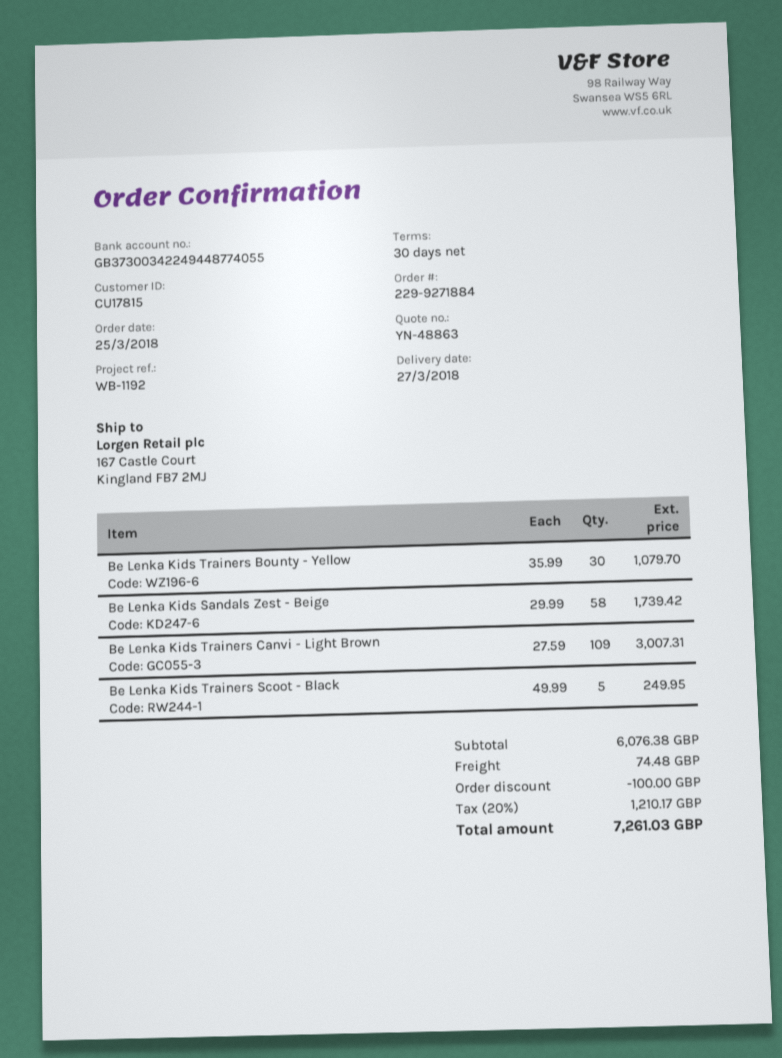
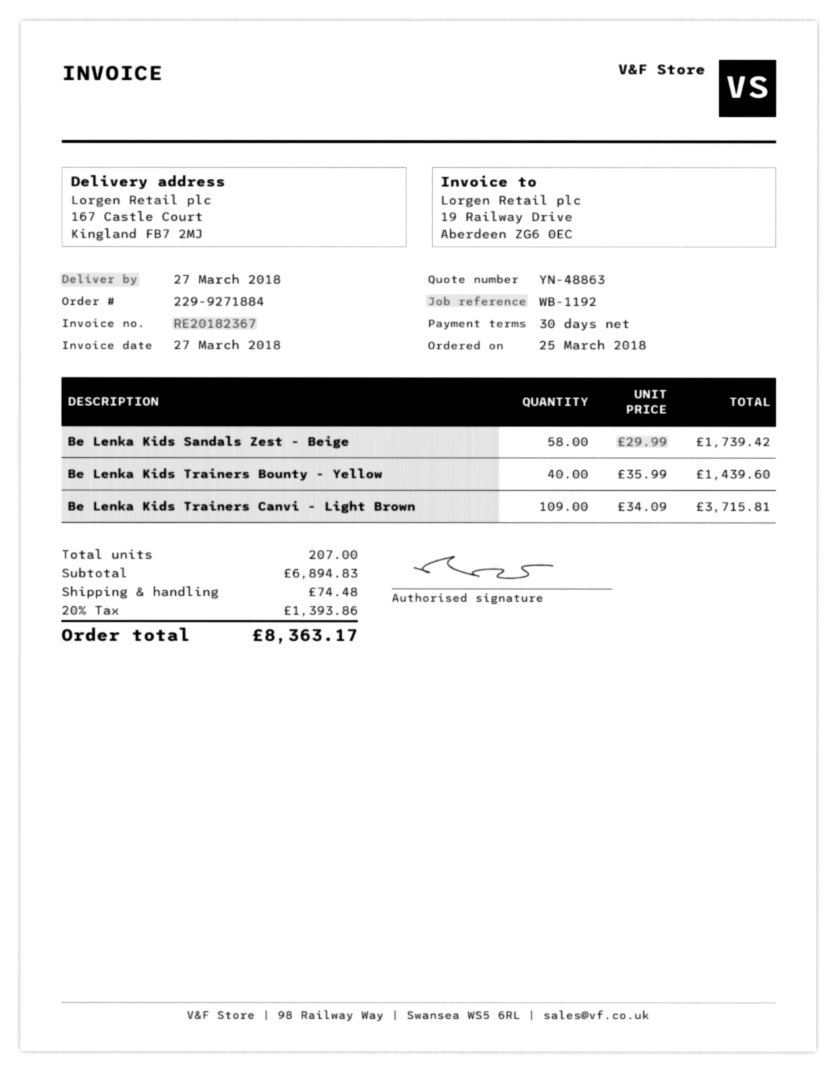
Be Lenka Kids Trainers Bounty - Yellow: 30 x 35.99 = 1079.70 -> 40 x 35.99 = 1439.60
Be Lenka Kids Trainers Canvi - Light Brown: 109 x 27.59 = 3007.31 -> 109 x 34.09 = 3715.81
Be Lenka Kids Trainers Scoot - Black: 5 x 49.99 = 249.95 -> none
subtotal: 6076.38 -> 6894.83
discount: 100.00 -> none
tax: 20% = 1210.17 -> 20% = 1393.86
total: 7261.03 -> 8363.17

▬▬▬▬▬▬

Task requirements: Begin with the line that contains "Be Lenka Kids Trainers Scoot" and end with the last line of the records; set down every line in that span exactly, and nothing else.

Answer space:
Be Lenka Kids Trainers Scoot - Black: 5 x 49.99 = 249.95 -> none
subtotal: 6076.38 -> 6894.83
discount: 100.00 -> none
tax: 20% = 1210.17 -> 20% = 1393.86
total: 7261.03 -> 8363.17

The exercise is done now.